----- EXTRACTED MATERIAL
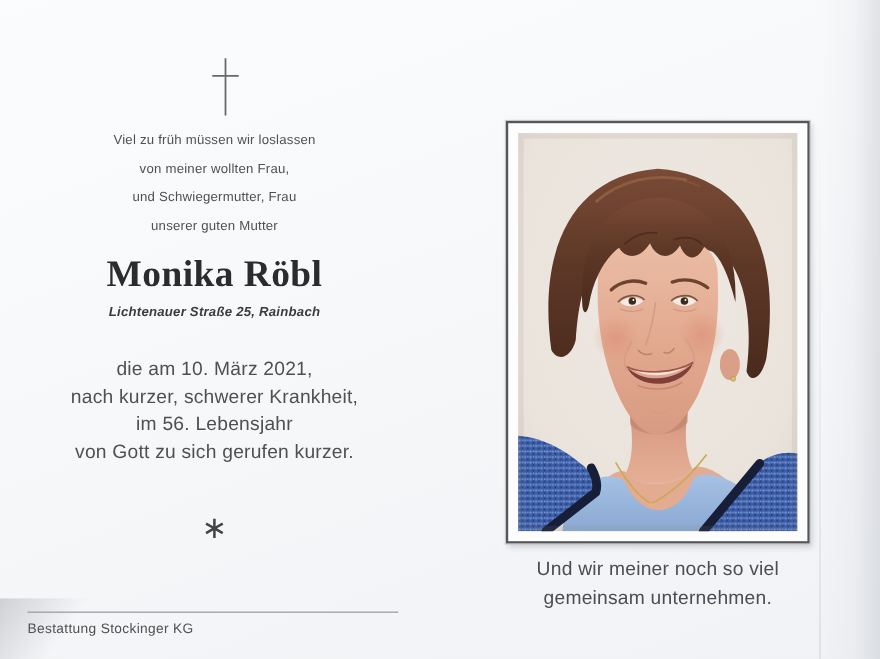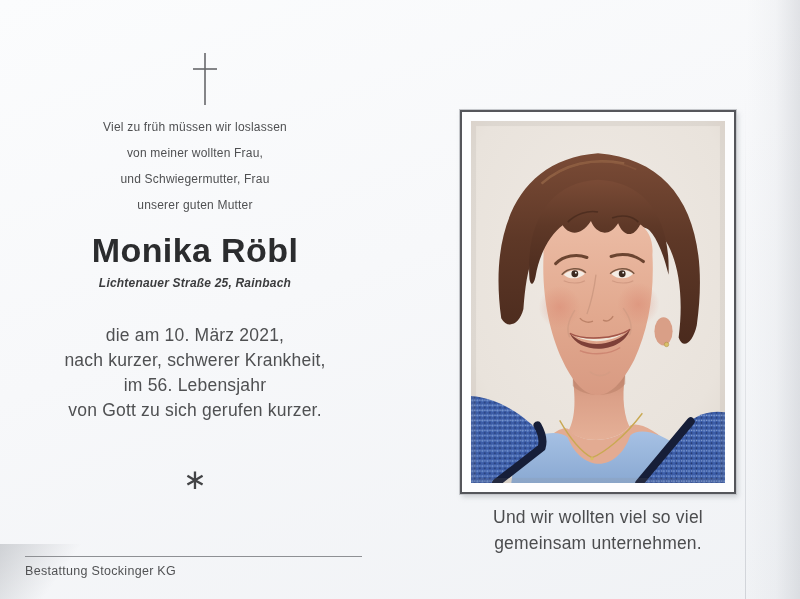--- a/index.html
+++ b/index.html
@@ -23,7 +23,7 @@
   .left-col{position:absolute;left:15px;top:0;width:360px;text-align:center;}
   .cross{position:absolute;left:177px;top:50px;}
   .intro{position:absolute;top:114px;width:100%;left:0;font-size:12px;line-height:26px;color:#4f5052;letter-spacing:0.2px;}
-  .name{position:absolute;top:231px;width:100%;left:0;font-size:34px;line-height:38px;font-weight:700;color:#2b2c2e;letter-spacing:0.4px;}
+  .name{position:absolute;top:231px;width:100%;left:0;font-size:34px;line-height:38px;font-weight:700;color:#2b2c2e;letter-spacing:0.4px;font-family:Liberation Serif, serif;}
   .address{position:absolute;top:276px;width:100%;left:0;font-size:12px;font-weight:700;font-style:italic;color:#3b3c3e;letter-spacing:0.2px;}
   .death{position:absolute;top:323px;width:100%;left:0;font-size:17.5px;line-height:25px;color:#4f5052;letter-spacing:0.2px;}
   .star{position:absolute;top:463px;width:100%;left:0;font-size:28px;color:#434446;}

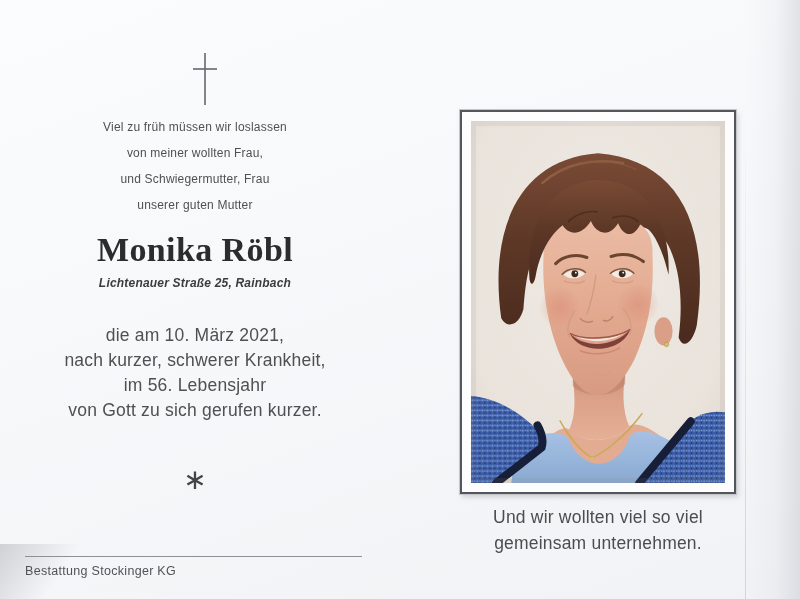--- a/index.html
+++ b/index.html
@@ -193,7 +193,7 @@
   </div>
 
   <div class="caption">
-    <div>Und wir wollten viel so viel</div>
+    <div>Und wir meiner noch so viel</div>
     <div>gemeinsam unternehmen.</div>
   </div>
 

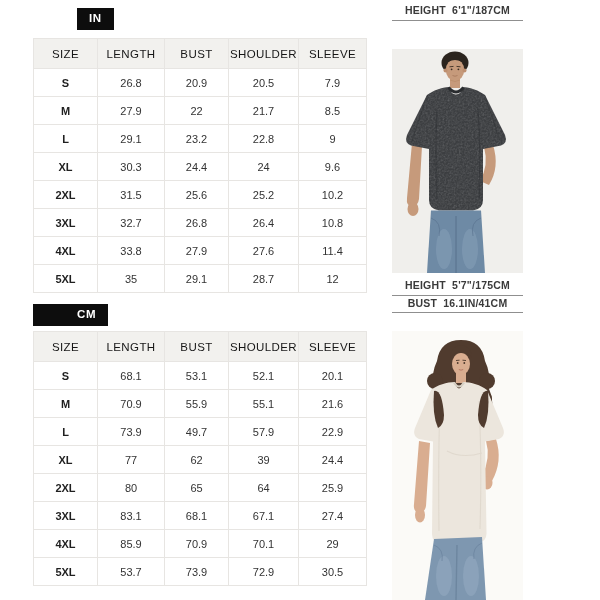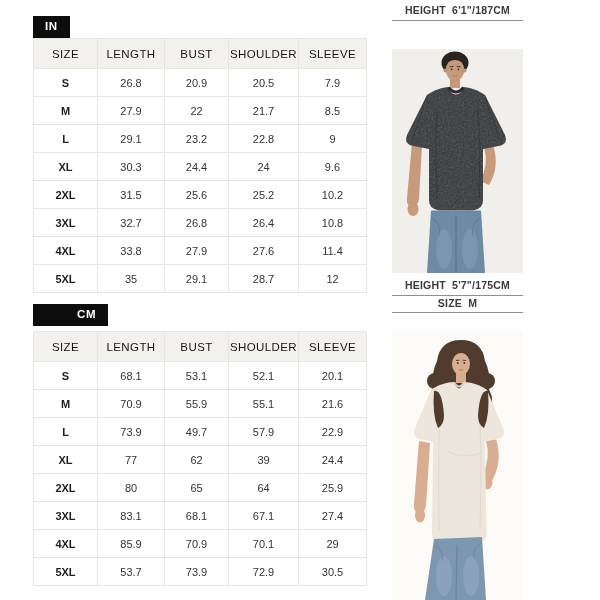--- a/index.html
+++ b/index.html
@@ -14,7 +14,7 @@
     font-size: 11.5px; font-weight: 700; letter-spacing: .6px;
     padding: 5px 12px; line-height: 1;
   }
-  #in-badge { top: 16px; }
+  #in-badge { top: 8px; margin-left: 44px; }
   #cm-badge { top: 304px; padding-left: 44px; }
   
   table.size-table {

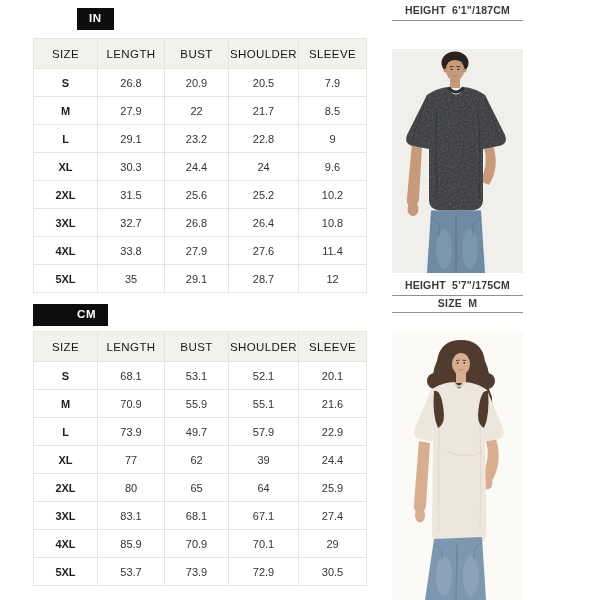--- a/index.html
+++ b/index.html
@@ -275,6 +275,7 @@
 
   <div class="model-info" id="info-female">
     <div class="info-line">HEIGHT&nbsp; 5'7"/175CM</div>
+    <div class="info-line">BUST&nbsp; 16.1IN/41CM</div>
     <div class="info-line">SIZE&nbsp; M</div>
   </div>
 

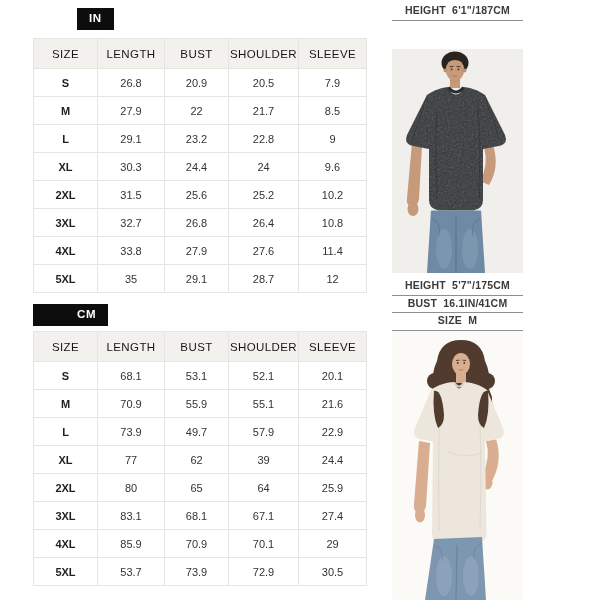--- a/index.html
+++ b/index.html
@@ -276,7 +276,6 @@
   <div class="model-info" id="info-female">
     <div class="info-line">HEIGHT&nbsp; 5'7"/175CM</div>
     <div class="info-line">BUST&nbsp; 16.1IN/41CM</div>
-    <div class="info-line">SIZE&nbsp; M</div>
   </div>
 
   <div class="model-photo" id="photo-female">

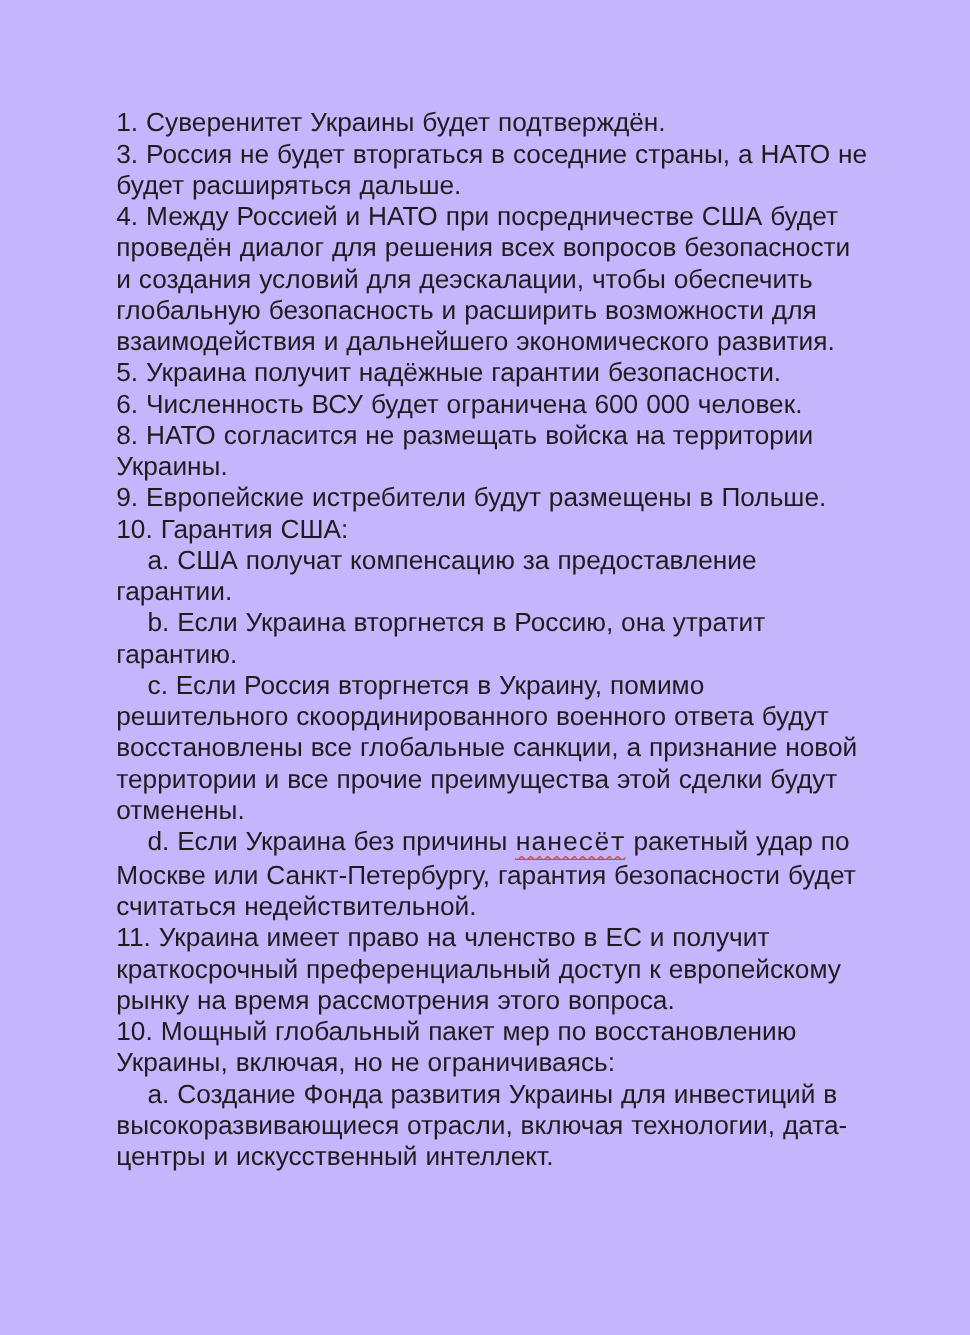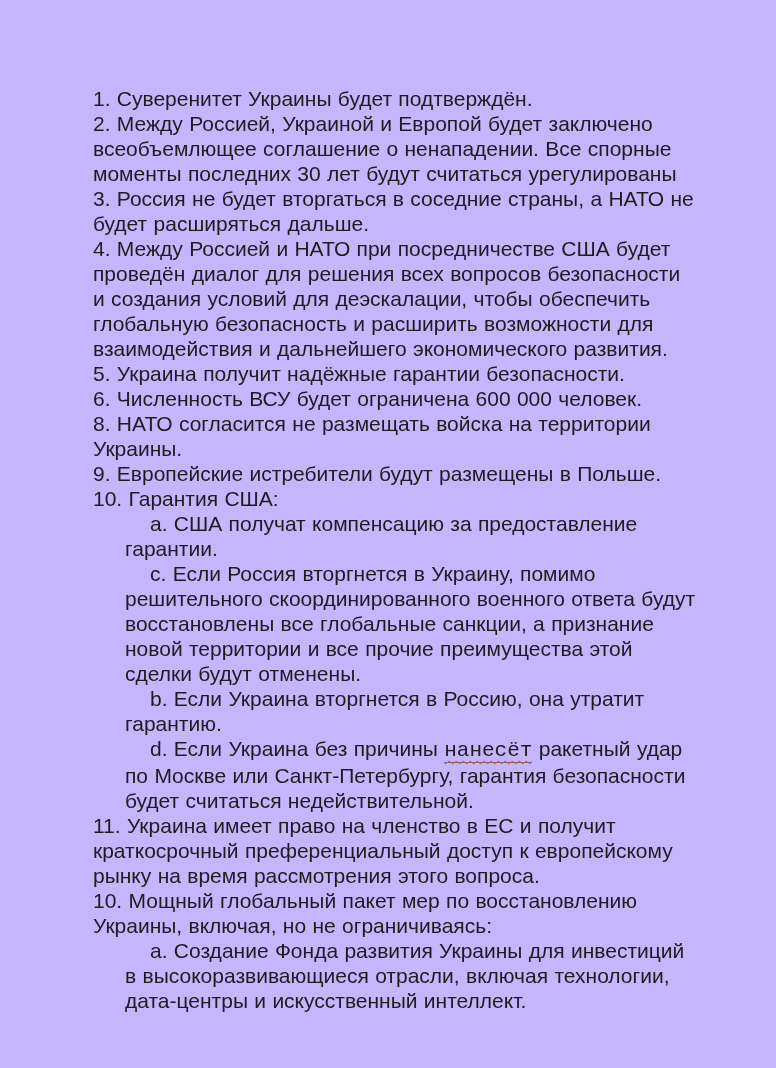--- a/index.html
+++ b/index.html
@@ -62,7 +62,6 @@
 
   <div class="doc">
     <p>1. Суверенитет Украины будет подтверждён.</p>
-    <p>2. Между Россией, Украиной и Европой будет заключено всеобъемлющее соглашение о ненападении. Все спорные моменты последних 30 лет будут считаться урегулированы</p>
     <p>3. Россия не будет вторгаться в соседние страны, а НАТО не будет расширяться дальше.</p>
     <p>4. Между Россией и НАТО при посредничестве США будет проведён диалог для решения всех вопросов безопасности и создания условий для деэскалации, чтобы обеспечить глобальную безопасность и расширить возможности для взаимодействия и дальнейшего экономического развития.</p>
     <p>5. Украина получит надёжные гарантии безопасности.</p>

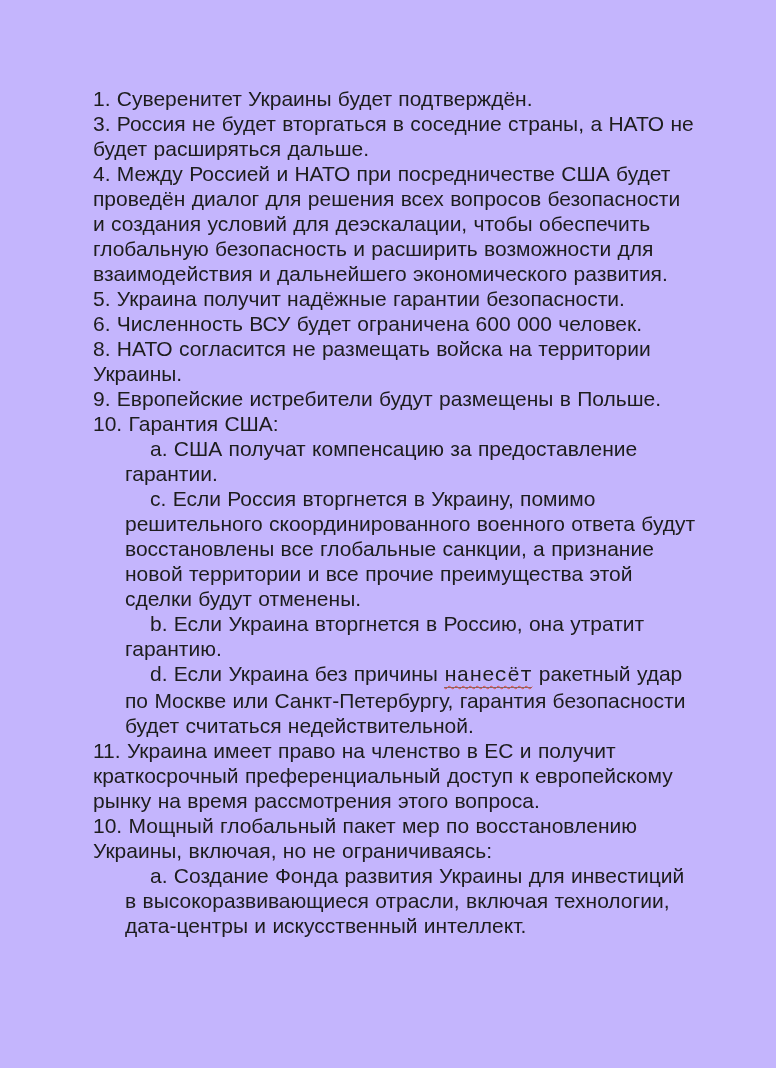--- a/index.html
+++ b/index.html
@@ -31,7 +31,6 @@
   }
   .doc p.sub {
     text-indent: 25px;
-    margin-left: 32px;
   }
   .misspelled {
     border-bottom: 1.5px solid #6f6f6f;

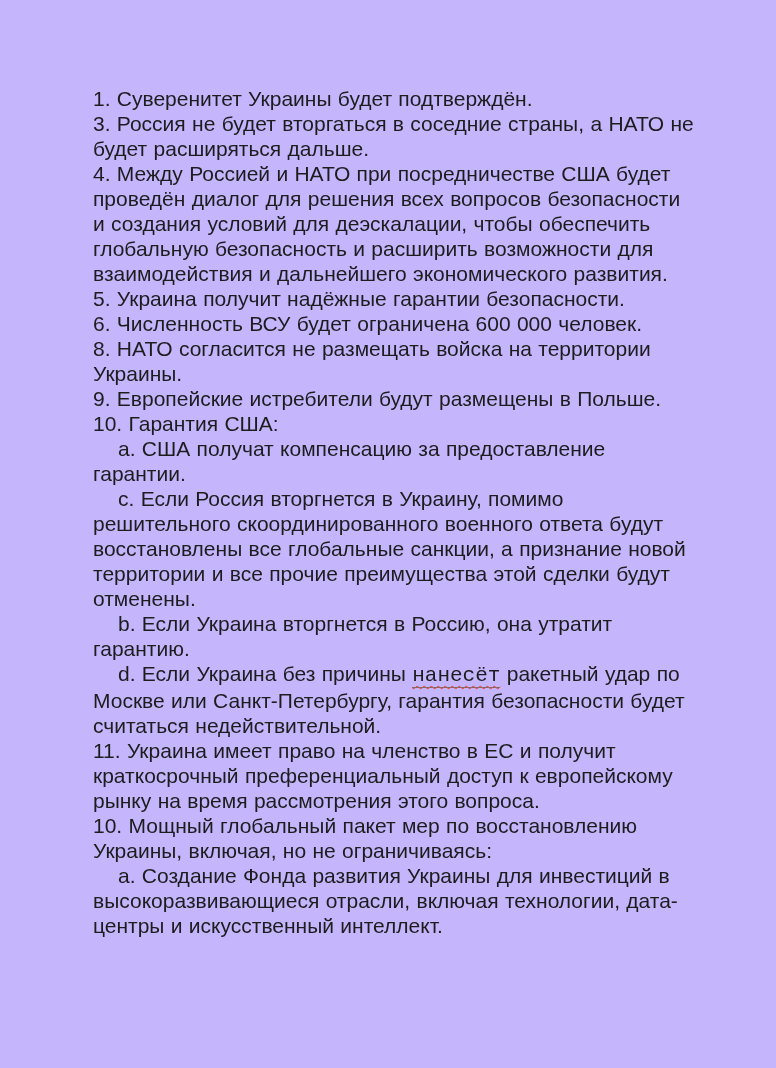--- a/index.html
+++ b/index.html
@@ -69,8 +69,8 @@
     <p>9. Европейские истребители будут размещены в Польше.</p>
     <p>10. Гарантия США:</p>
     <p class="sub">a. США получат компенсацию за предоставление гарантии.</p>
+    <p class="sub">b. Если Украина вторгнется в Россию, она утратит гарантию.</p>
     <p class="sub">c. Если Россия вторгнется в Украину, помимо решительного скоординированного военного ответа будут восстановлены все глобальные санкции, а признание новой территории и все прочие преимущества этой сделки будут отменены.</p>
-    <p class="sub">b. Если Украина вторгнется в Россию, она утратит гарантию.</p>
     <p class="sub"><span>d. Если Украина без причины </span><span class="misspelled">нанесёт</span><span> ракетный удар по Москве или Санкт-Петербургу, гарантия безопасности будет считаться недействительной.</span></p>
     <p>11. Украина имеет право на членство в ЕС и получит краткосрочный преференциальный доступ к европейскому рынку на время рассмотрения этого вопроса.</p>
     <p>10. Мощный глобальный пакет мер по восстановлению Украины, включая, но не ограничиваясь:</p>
----------
Once the pictures are set aside, please output all the data word for word.

→ **WRITTEN SOLUTION**
--- a/index.html
+++ b/index.html
@@ -23,7 +23,7 @@
   .left-col{position:absolute;left:15px;top:0;width:360px;text-align:center;}
   .cross{position:absolute;left:177px;top:50px;}
   .intro{position:absolute;top:114px;width:100%;left:0;font-size:12px;line-height:26px;color:#4f5052;letter-spacing:0.2px;}
-  .name{position:absolute;top:231px;width:100%;left:0;font-size:34px;line-height:38px;font-weight:700;color:#2b2c2e;letter-spacing:0.4px;}
+  .name{position:absolute;top:231px;width:100%;left:0;font-size:34px;line-height:38px;font-weight:700;color:#2b2c2e;letter-spacing:0.4px;font-family:Liberation Serif, serif;}
   .address{position:absolute;top:276px;width:100%;left:0;font-size:12px;font-weight:700;font-style:italic;color:#3b3c3e;letter-spacing:0.2px;}
   .death{position:absolute;top:323px;width:100%;left:0;font-size:17.5px;line-height:25px;color:#4f5052;letter-spacing:0.2px;}
   .star{position:absolute;top:463px;width:100%;left:0;font-size:28px;color:#434446;}

--- a/index.html
+++ b/index.html
@@ -193,7 +193,7 @@
   </div>
 
   <div class="caption">
-    <div>Und wir wollten viel so viel</div>
+    <div>Und wir meiner noch so viel</div>
     <div>gemeinsam unternehmen.</div>
   </div>
 

--- a/index.html
+++ b/index.html
@@ -14,7 +14,7 @@
     font-size: 11.5px; font-weight: 700; letter-spacing: .6px;
     padding: 5px 12px; line-height: 1;
   }
-  #in-badge { top: 16px; }
+  #in-badge { top: 8px; margin-left: 44px; }
   #cm-badge { top: 304px; padding-left: 44px; }
   
   table.size-table {

--- a/index.html
+++ b/index.html
@@ -275,6 +275,7 @@
 
   <div class="model-info" id="info-female">
     <div class="info-line">HEIGHT&nbsp; 5'7"/175CM</div>
+    <div class="info-line">BUST&nbsp; 16.1IN/41CM</div>
     <div class="info-line">SIZE&nbsp; M</div>
   </div>
 

--- a/index.html
+++ b/index.html
@@ -276,7 +276,6 @@
   <div class="model-info" id="info-female">
     <div class="info-line">HEIGHT&nbsp; 5'7"/175CM</div>
     <div class="info-line">BUST&nbsp; 16.1IN/41CM</div>
-    <div class="info-line">SIZE&nbsp; M</div>
   </div>
 
   <div class="model-photo" id="photo-female">

--- a/index.html
+++ b/index.html
@@ -62,7 +62,6 @@
 
   <div class="doc">
     <p>1. Суверенитет Украины будет подтверждён.</p>
-    <p>2. Между Россией, Украиной и Европой будет заключено всеобъемлющее соглашение о ненападении. Все спорные моменты последних 30 лет будут считаться урегулированы</p>
     <p>3. Россия не будет вторгаться в соседние страны, а НАТО не будет расширяться дальше.</p>
     <p>4. Между Россией и НАТО при посредничестве США будет проведён диалог для решения всех вопросов безопасности и создания условий для деэскалации, чтобы обеспечить глобальную безопасность и расширить возможности для взаимодействия и дальнейшего экономического развития.</p>
     <p>5. Украина получит надёжные гарантии безопасности.</p>

--- a/index.html
+++ b/index.html
@@ -31,7 +31,6 @@
   }
   .doc p.sub {
     text-indent: 25px;
-    margin-left: 32px;
   }
   .misspelled {
     border-bottom: 1.5px solid #6f6f6f;

--- a/index.html
+++ b/index.html
@@ -69,8 +69,8 @@
     <p>9. Европейские истребители будут размещены в Польше.</p>
     <p>10. Гарантия США:</p>
     <p class="sub">a. США получат компенсацию за предоставление гарантии.</p>
+    <p class="sub">b. Если Украина вторгнется в Россию, она утратит гарантию.</p>
     <p class="sub">c. Если Россия вторгнется в Украину, помимо решительного скоординированного военного ответа будут восстановлены все глобальные санкции, а признание новой территории и все прочие преимущества этой сделки будут отменены.</p>
-    <p class="sub">b. Если Украина вторгнется в Россию, она утратит гарантию.</p>
     <p class="sub"><span>d. Если Украина без причины </span><span class="misspelled">нанесёт</span><span> ракетный удар по Москве или Санкт-Петербургу, гарантия безопасности будет считаться недействительной.</span></p>
     <p>11. Украина имеет право на членство в ЕС и получит краткосрочный преференциальный доступ к европейскому рынку на время рассмотрения этого вопроса.</p>
     <p>10. Мощный глобальный пакет мер по восстановлению Украины, включая, но не ограничиваясь:</p>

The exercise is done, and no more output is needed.